Exploring space
Giant leaps
2004 has seen two more Mars rovers exploring the planet. Opportunity and Spirit, vital components of the Mars Exploration Rover mission have acted like robotic human field geologists. They have travelled over 0.6km climbing 25° rocky slopes on their way, used abrasion tools to drill into various rocks, returned images of the rock surfaces using on-board microscopes and taken (together with the lander) coloured stereo panoramas of their surroundings
Spirit landed in the 140-km diameter Gusev Crater and the returned data clearly show that this was once a lake. Data from Opportunity indicates that its landing site, Meridiani Planum, was once a salty swamp.
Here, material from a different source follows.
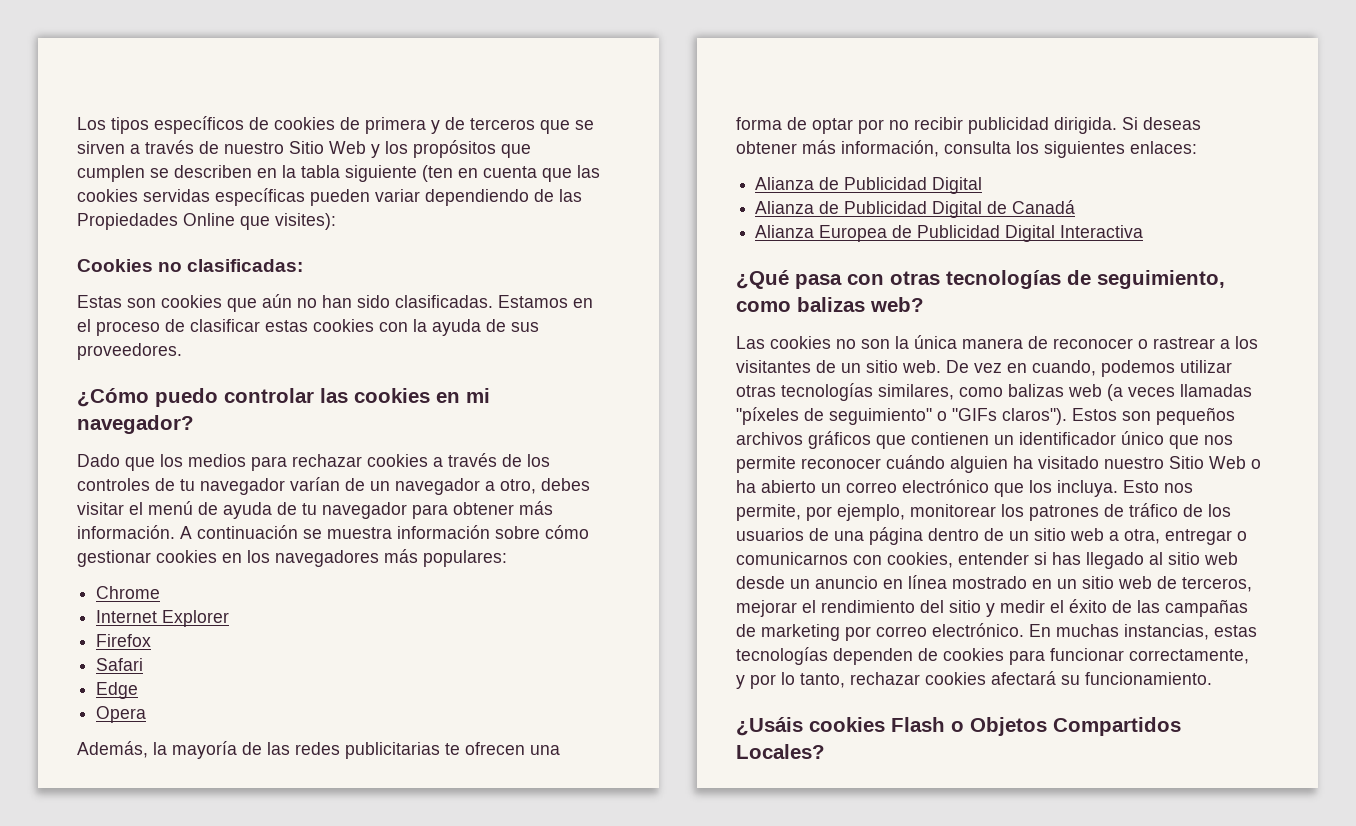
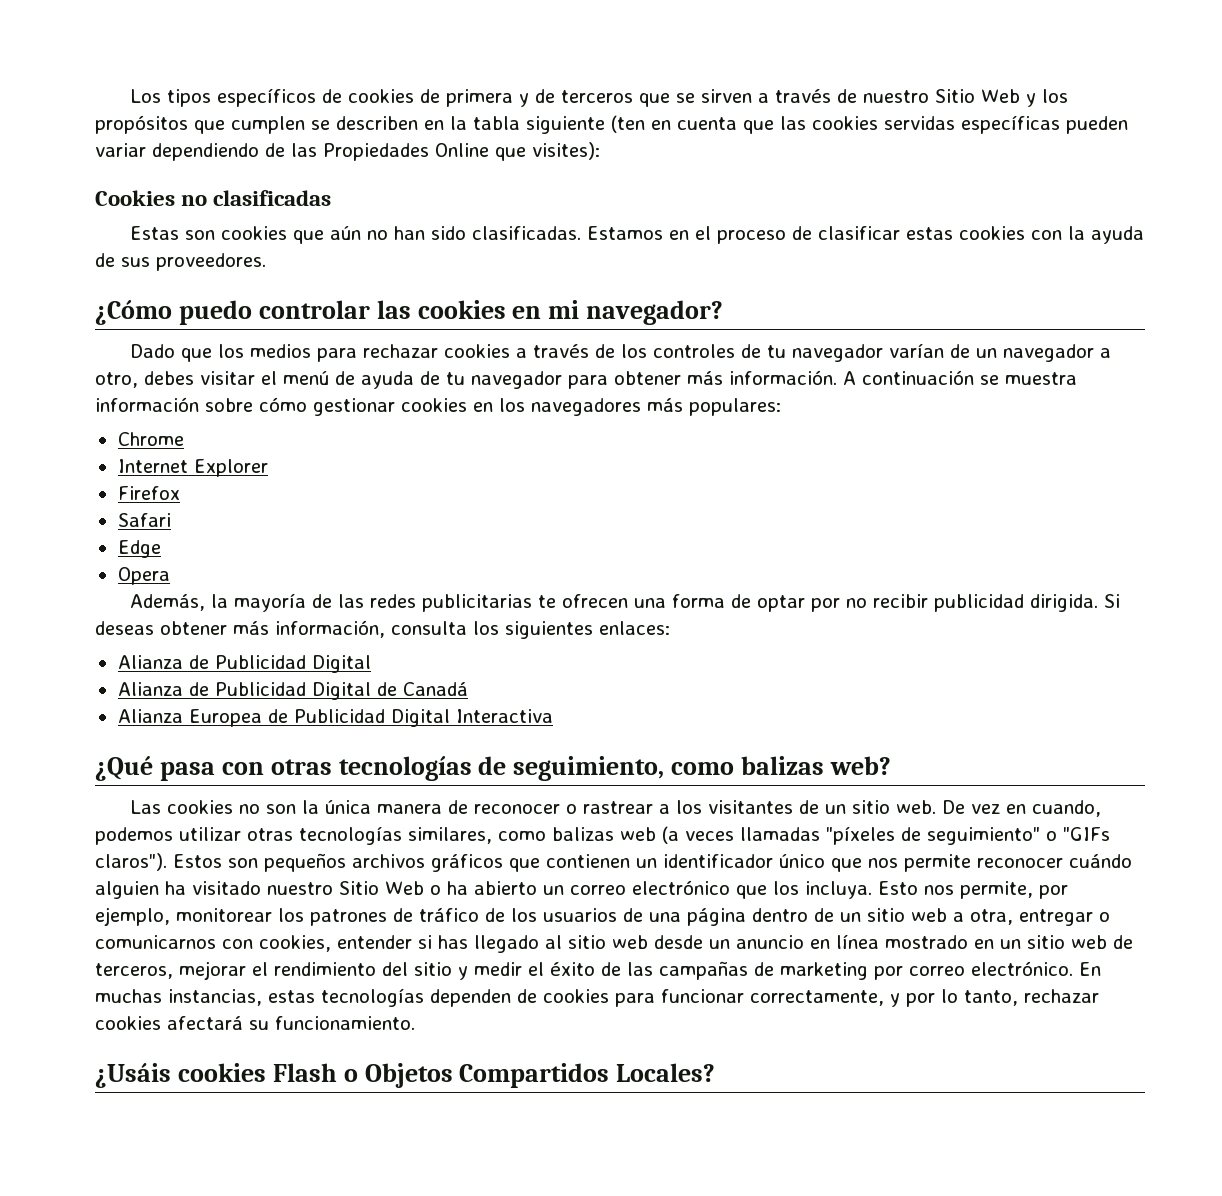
- Cookies no clasificadas:
+ Cookies no clasificadas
The climate of Mars has changed drastically over time mainly due to slow variations in the eccentricity of the orbit and the angle of inclination of the spin axis to the orbital plain. It is quite likely that it will again become warm and wet some time in the future.
One of the next steps in Martian exploration, midway between a lander and an orbiter is NASA’s proposed remote controlled ‘model’ aeroplane ARES (short for Aerial Regional-scale Environmental Survey). This will fly around searching for possible sources of methane, trying to check whether they are volcanic or biotic.
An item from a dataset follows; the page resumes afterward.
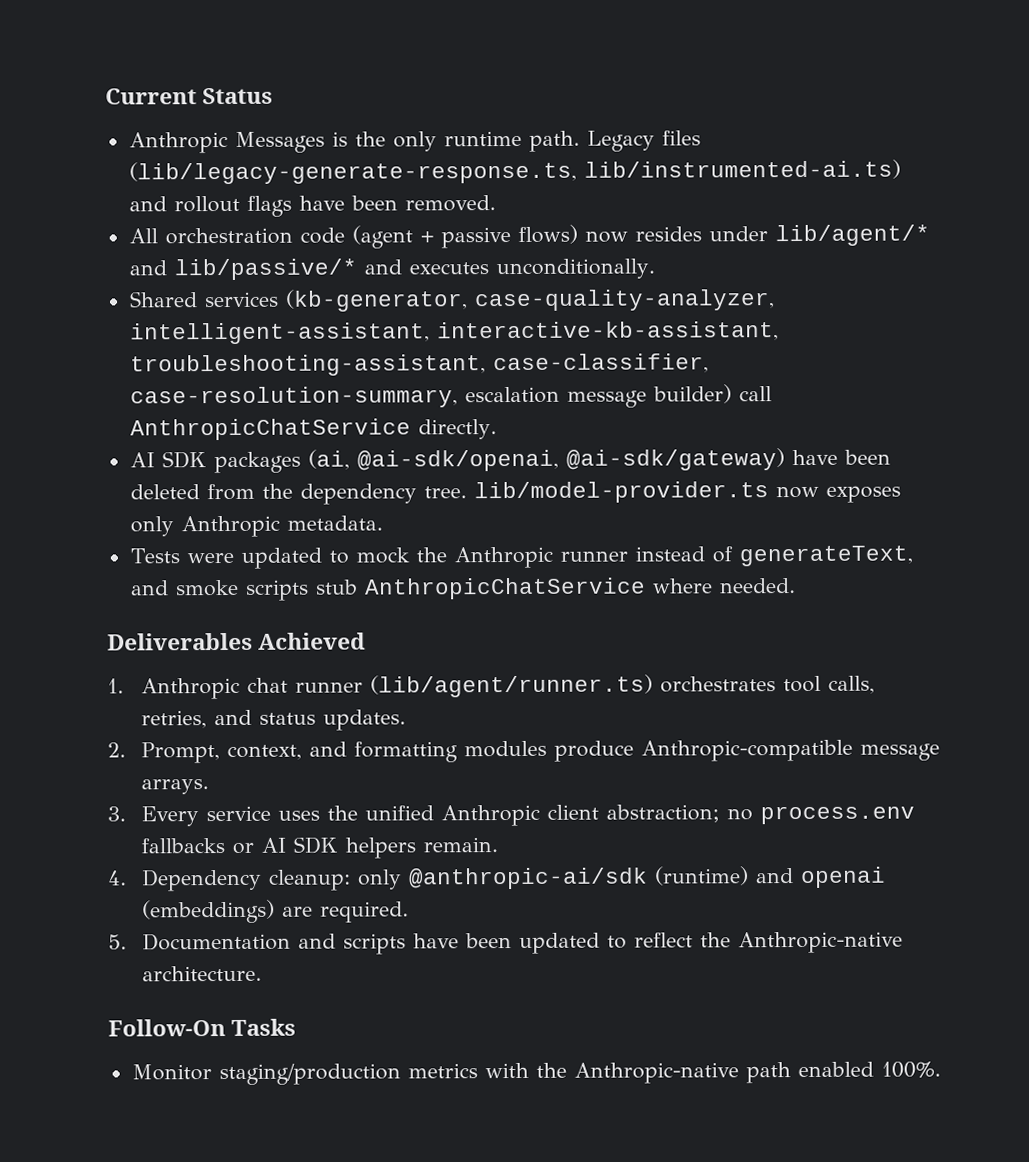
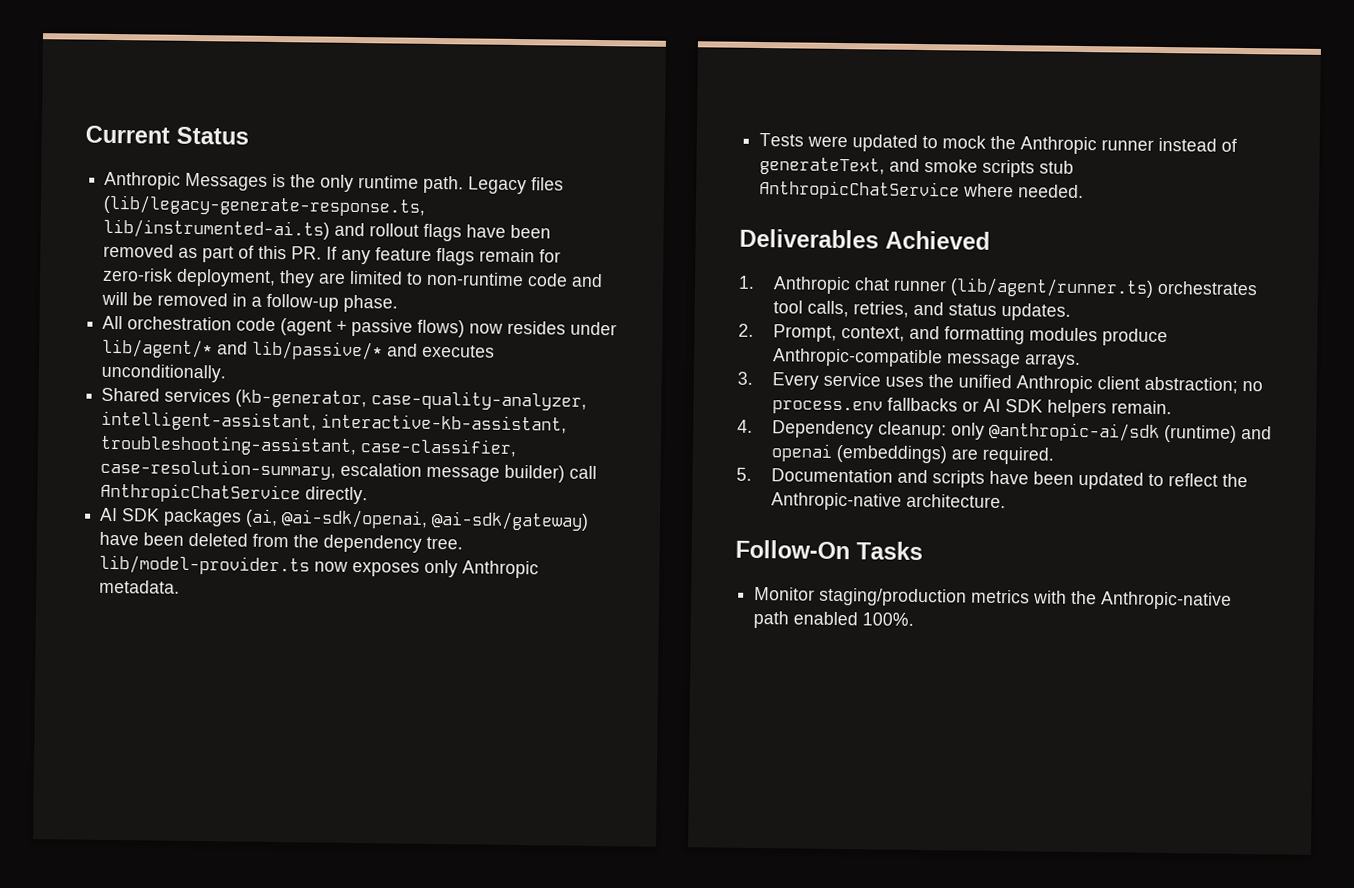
- Legacy files (lib/legacy-generate-response.ts, lib/instrumented-ai.ts) and rollout flags have been removed.
+ Legacy files (lib/legacy-generate-response.ts, lib/instrumented-ai.ts) and rollout flags have been removed as part of this PR. If any feature flags remain for zero-risk deployment, they are limited to non-runtime code and will be removed in a follow-up phase.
Landing on Venus has always been a well-known problem ever since the USSR’s Venera 7 touched down in December 1970. Concentrated sulphuric acid from the all-enveloping cloud layers corrode any descending space probe and it quickly becomes inoperable. The last probes to land there were Vega 1 and Vega 2 in June 1985. No samples have been returned and no Venusian meteorites are known. It is certainly time to try again. Modern technology should surely be able to shield a space probe during descent. That said, with a surface temperature of about 460°C and a surface pressure 92 times that at the surface of Earth there are still serious challenges.
Landing on Mercury is also a job for the future. The lander that was to be part of the joint European / Japanese mission to the planet has been cancelled due to lack of funds.
Landers are important. They can be used to monitor atmospheric pressure, composition, winds and weather. It is also very important to have networks of landers scattered over planetary surfaces. Atmospheric parameters clearly vary with latitude and longitude and time of day and year. And having seismometers at different places enable the source and strength of planet-quakes to be monitored. Even though it is relatively easy to see what is on the surface of a planet, the interiors remain extremely mysterious and our knowledge of the composition and volumes of planetary cores is extremely rudimentary.